The task: Going through the entries below, count each line containing the word "Liberation". Report the number only.

Supplied entries:
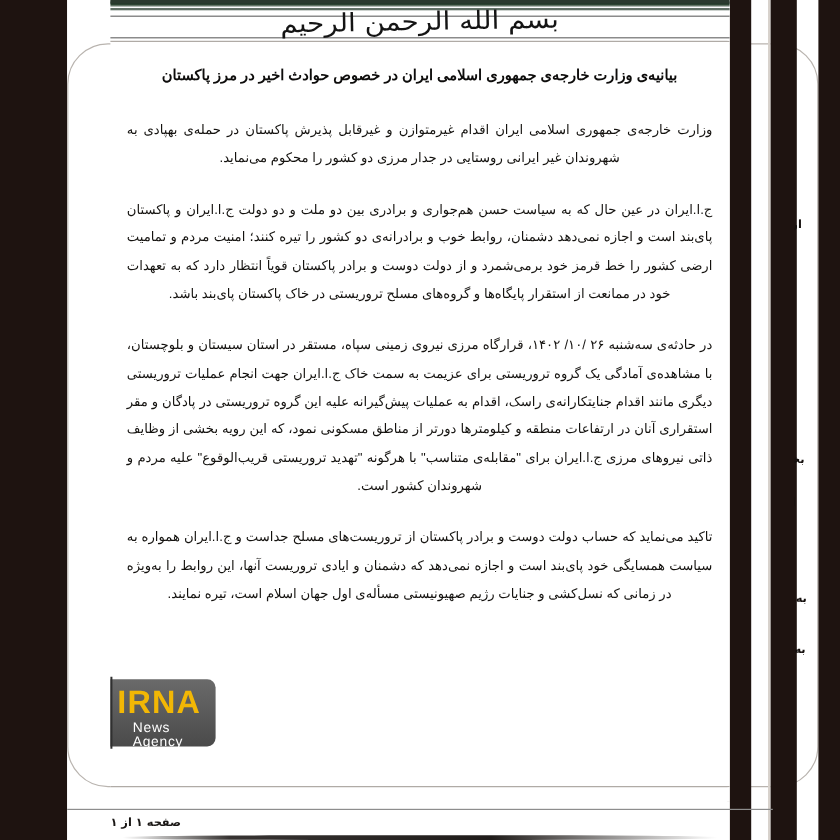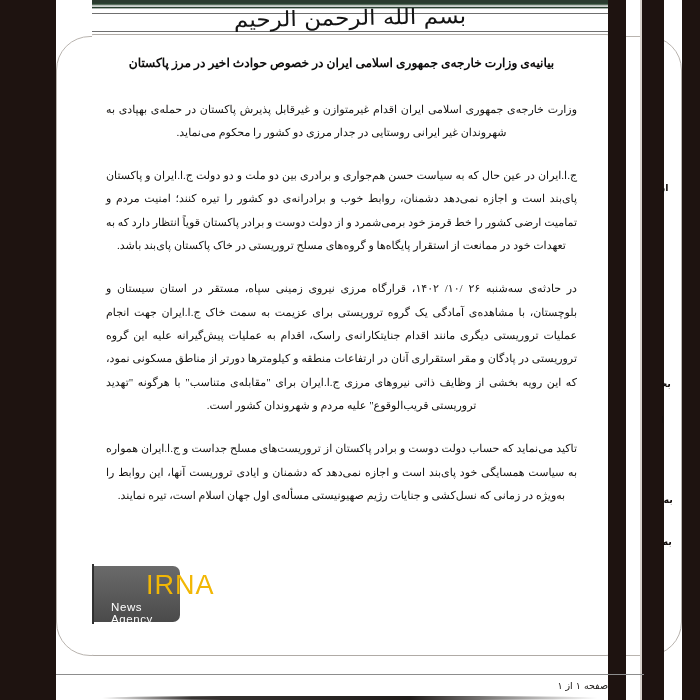--- a/index.html
+++ b/index.html
@@ -153,12 +153,12 @@
   .content {
     position: absolute;
     left: 14px;
-    right: 31px;
+    right: 14px;
     top: 44px;
     direction: rtl;
     text-align: justify;
     color: #12100f;
-    font-family: Liberation Serif, serif;
+    font-family: Liberation Sans, sans-serif;
   }
   .doc-title {
     font-size: 12.2px;

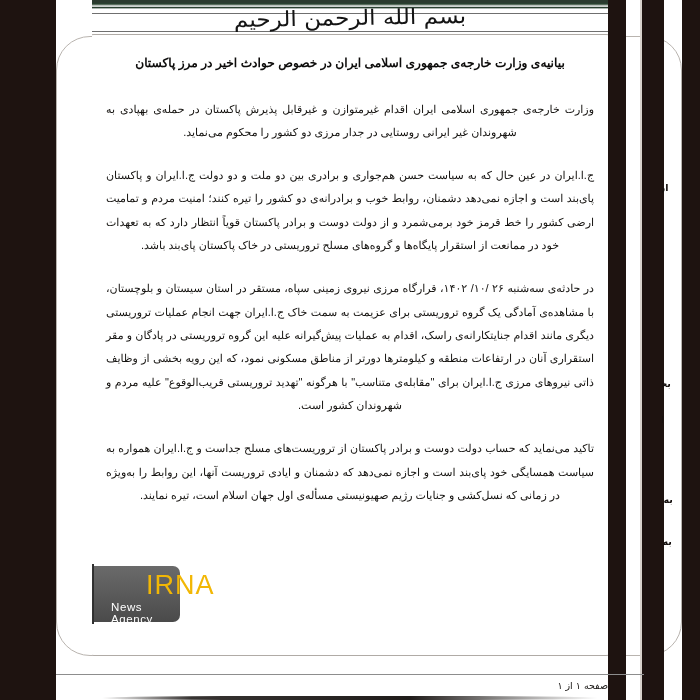--- a/index.html
+++ b/index.html
@@ -217,13 +217,12 @@
     left: 36px;
     top: 8px;
     font-size: 27px;
-    font-weight: 400;
+    font-weight: 700;
     letter-spacing: 1px;
     color: #f2b705;
     font-family: "Liberation Sans", sans-serif;
     line-height: 1;
     direction: ltr;
-    margin-left: 48px;
   }
   .irna-sub {
     position: absolute;

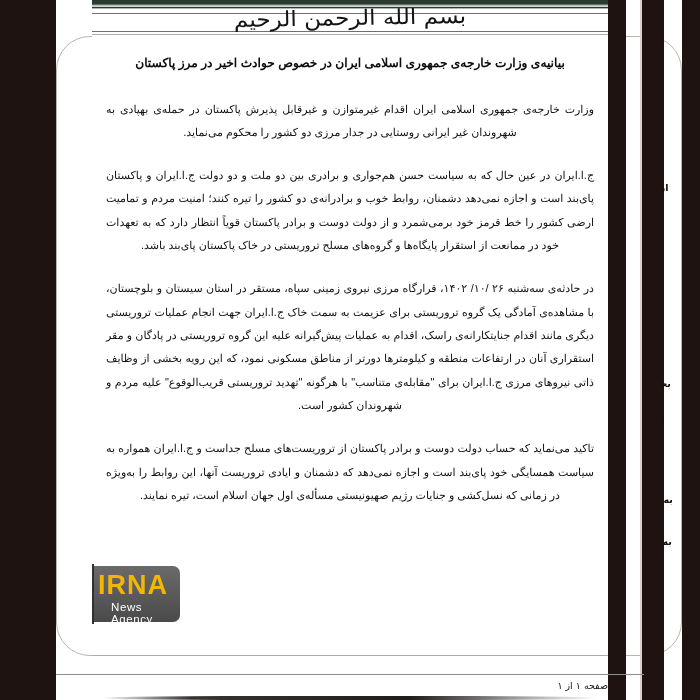--- a/index.html
+++ b/index.html
@@ -257,9 +257,9 @@
     position: absolute;
     left: 0; right: 0;
     top: 12px;
-    text-align: right;
+    text-align: left;
     font-size: 9.5px;
-    font-weight: 400;
+    font-weight: 700;
     color: #1a1715;
     direction: rtl;
   }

Answer to this task: 3